Detecting Hepatitis B Viral Amino Acid Sequence Mutations in Occult Hepatitis B Infections via Bayesian Partition Model
- *Corresponding Author:
- Jing Zhang
Program of Computational Biology and Bioinformatics
Yale University, New Haven, CT06511, USA
E-mail: [email protected]
Received date: April 29, 2013; Accepted date: June 07, 2013; Published date: June 12, 2013
Citation: Lian Z, Tian QN, Liu Y, Cento V, Salpini R, et al. (2013) Detecting Hepatitis B Viral Amino Acid Sequence Mutations in Occult Hepatitis B Infections via Bayesian Partition Model. J Proteomics Bioinform S6:005. doi:10.4172/jpb. S6-005
Copyright: © 2013 Lian Z, et al. This is an open-access article distributed under the terms of the Creative Commons Attribution License, which permits unrestricted use, distribution, and reproduction in any medium, provided the original author and source are credited.

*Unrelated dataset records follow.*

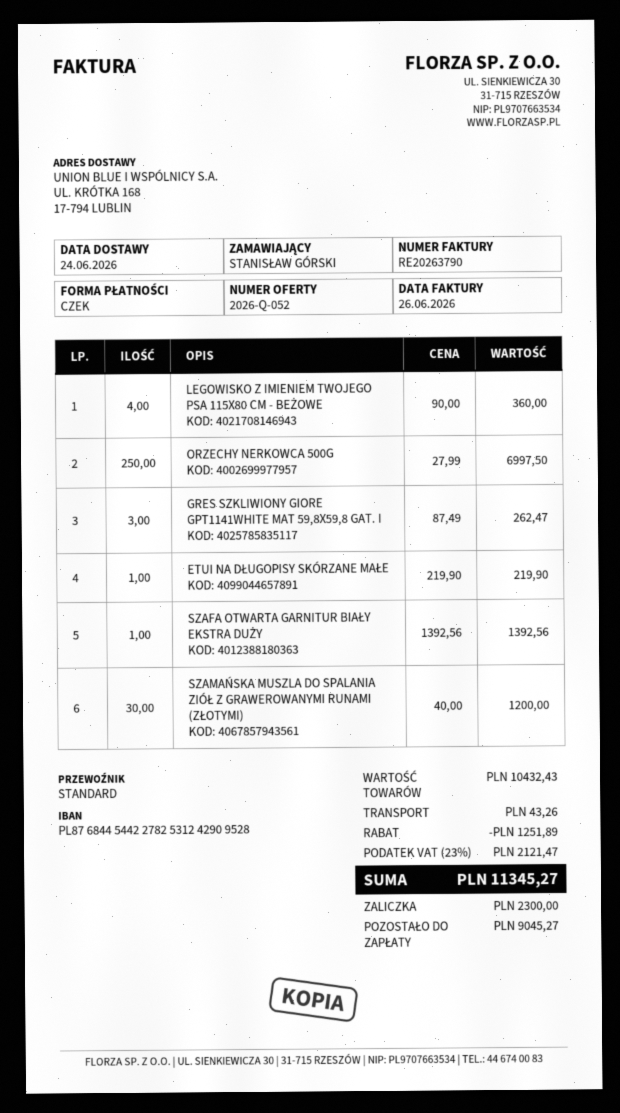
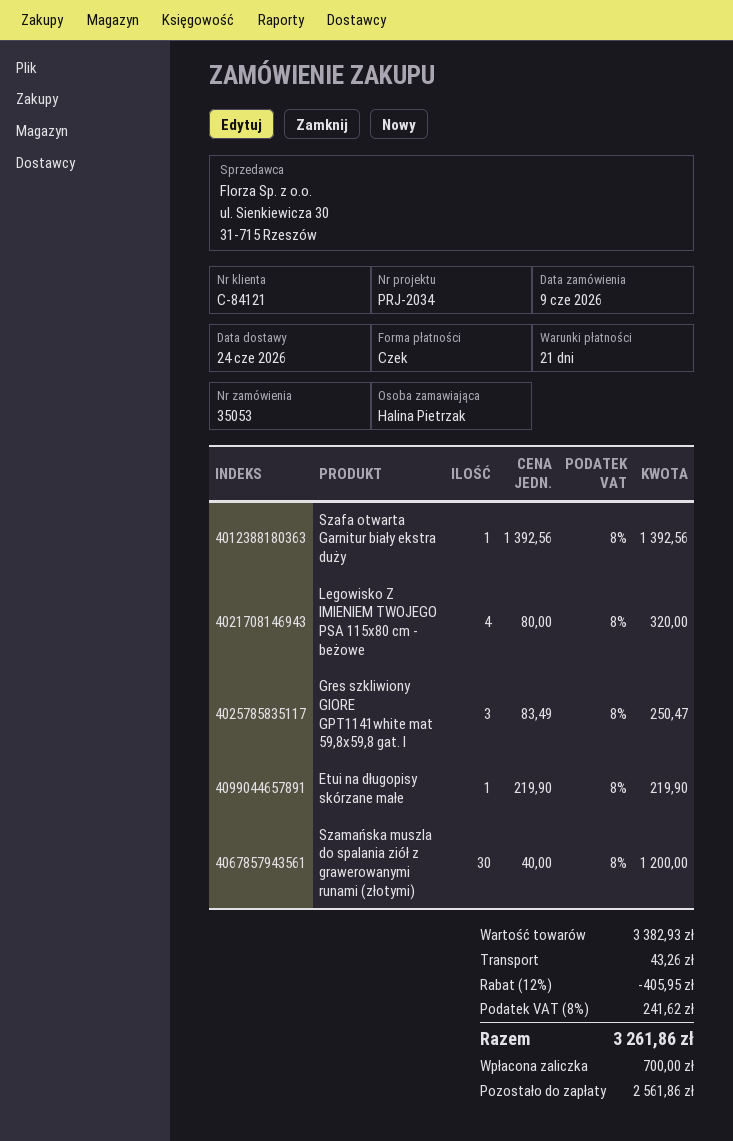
ordered by: STANISŁAW GÓRSKI -> Halina Pietrzak
LEGOWISKO Z IMIENIEM TWOJEGO PSA 115X80 CM - BEŻOWE: 4 x 90.00 = 360.00 -> 4 x 80.00 = 320.00
ORZECHY NERKOWCA 500G: 250 x 27.99 = 6997.50 -> none
GRES SZKLIWIONY GIORE GPT1141WHITE MAT 59,8X59,8 GAT. I: 3 x 87.49 = 262.47 -> 3 x 83.49 = 250.47
subtotal: 10432.43 -> 3382.93
discount: 1251.89 -> 405.95
tax: 23% = 2121.47 -> 8% = 241.62
total: 11345.27 -> 3261.86
deposit: 2300.00 -> 700.00
balance: 9045.27 -> 2561.86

Background: With advancements in technology, a number of Hepatitis B virus (HBV) infections, where viral DNA is present in the liver or plasma, without the concomitant detection of HBsAg in plasma have been reported, and have been termed occult Hepatitis B infections (OBI). Unfortunately, the etiology and pathogenesis of OBI remain elusive to date, and the genetic characteristics of HBV sequence that lead to the development of OBI are still poorly understood.

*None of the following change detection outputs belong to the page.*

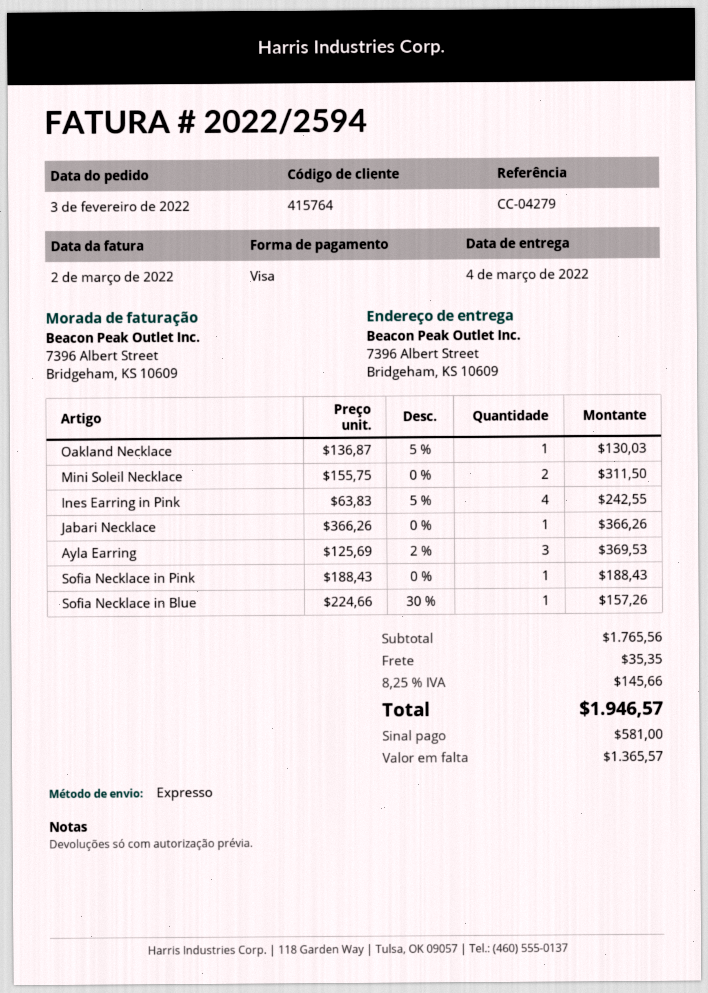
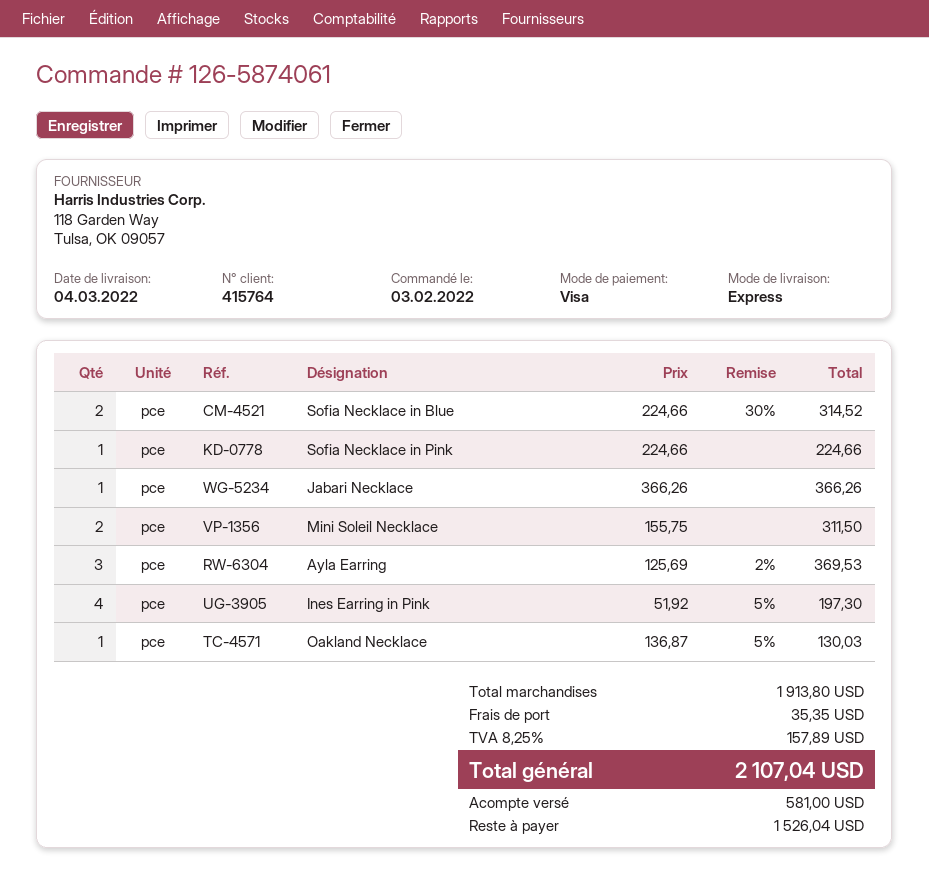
Ines Earring in Pink: 4 x 63.83 - 5% = 242.55 -> 4 x 51.92 - 5% = 197.30
Sofia Necklace in Pink: 1 x 188.43 = 188.43 -> 1 x 224.66 = 224.66
Sofia Necklace in Blue: 1 x 224.66 - 30% = 157.26 -> 2 x 224.66 - 30% = 314.52
subtotal: 1765.56 -> 1913.80
tax: 8.25% = 145.66 -> 8.25% = 157.89
total: 1946.57 -> 2107.04
balance: 1365.57 -> 1526.04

Methods: 358 genotype-C (330 chronically infected patients and 28 occult infected patients) and 107 genotype-D (83 chronically infected patients and 24 occult infected patients) HBV Reverse Transcriptase (RT) amino acid sequences were collected. In addition to greedy search, a novel statistical approach, Bayesian Variable Partition Model is applied to pinpoint those positions, where amino acid mutations collaboratively discriminate OBI samples from chronically infected samples, in genotype-C and genotype-D, respectively.

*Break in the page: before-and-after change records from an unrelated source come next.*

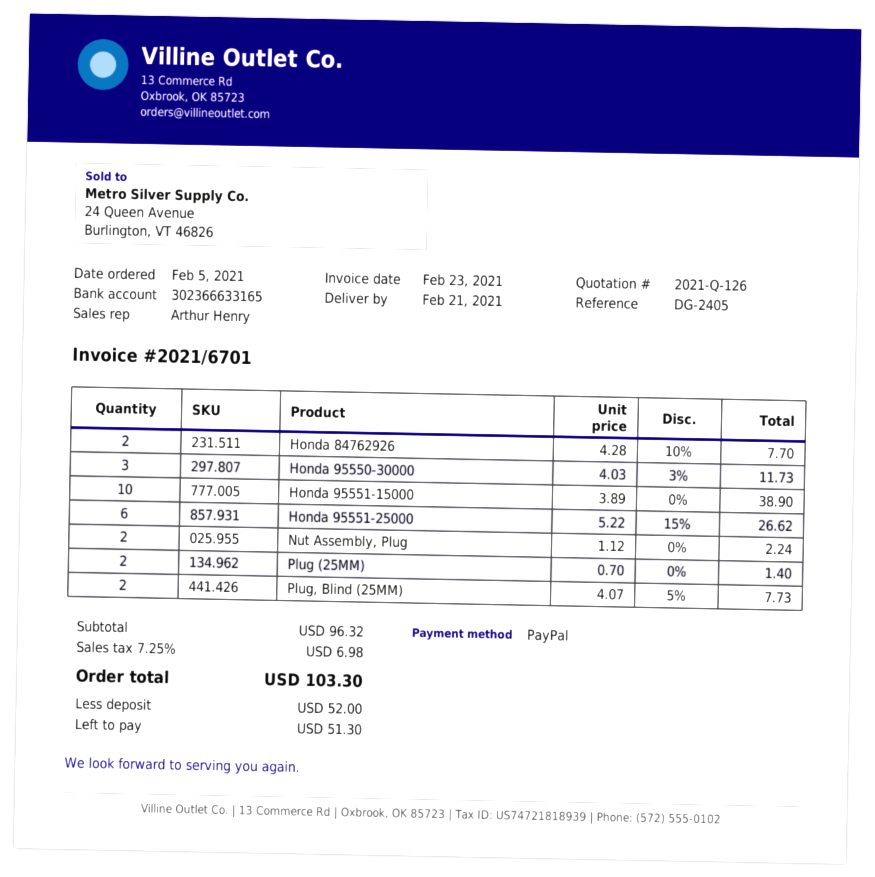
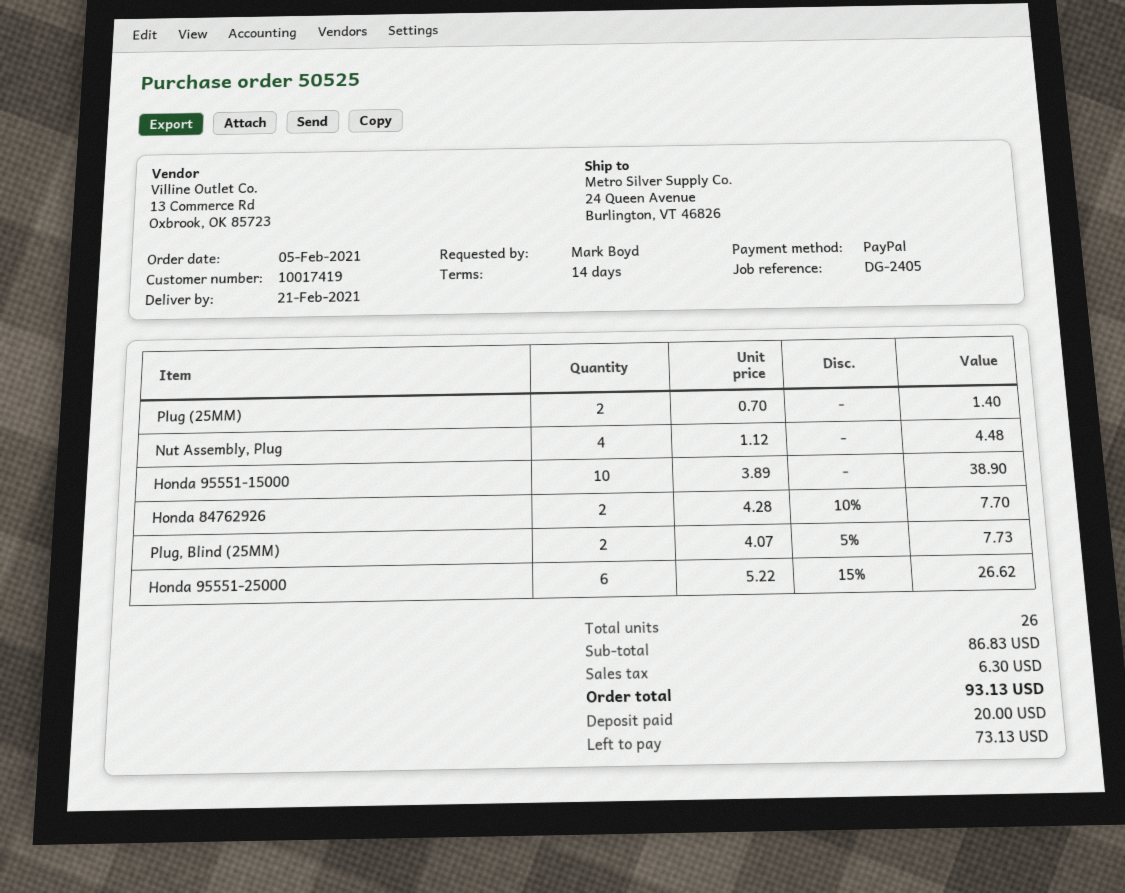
Honda 95550-30000: 3 x 4.03 - 3% = 11.73 -> none
Nut Assembly, Plug: 2 x 1.12 = 2.24 -> 4 x 1.12 = 4.48
subtotal: 96.32 -> 86.83
tax: 6.98 -> 6.30
total: 103.30 -> 93.13
deposit: 52.00 -> 20.00
balance: 51.30 -> 73.13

Results: Several discriminate and correlated positions were found in genotype-C (high-order position combinations listed in tables) and genotype-D (positions 126+138, 129+131 and 138+139) respectively. By comparing amino acid distributions in these positions between genotype-C and genotype-D, six position combinations were reported to have obvious different amino acid distributions in these two HBV genotypes.
Conclusions: This paper furthers the understanding of the correlation between HBV sequence mutations and the differences of OBI in two HBV genotypes, by studying mutations in HBV RT amino acid sequences. Different from other traditional methods, the Bayesian-based method is able to analyze high-order combinations of positions.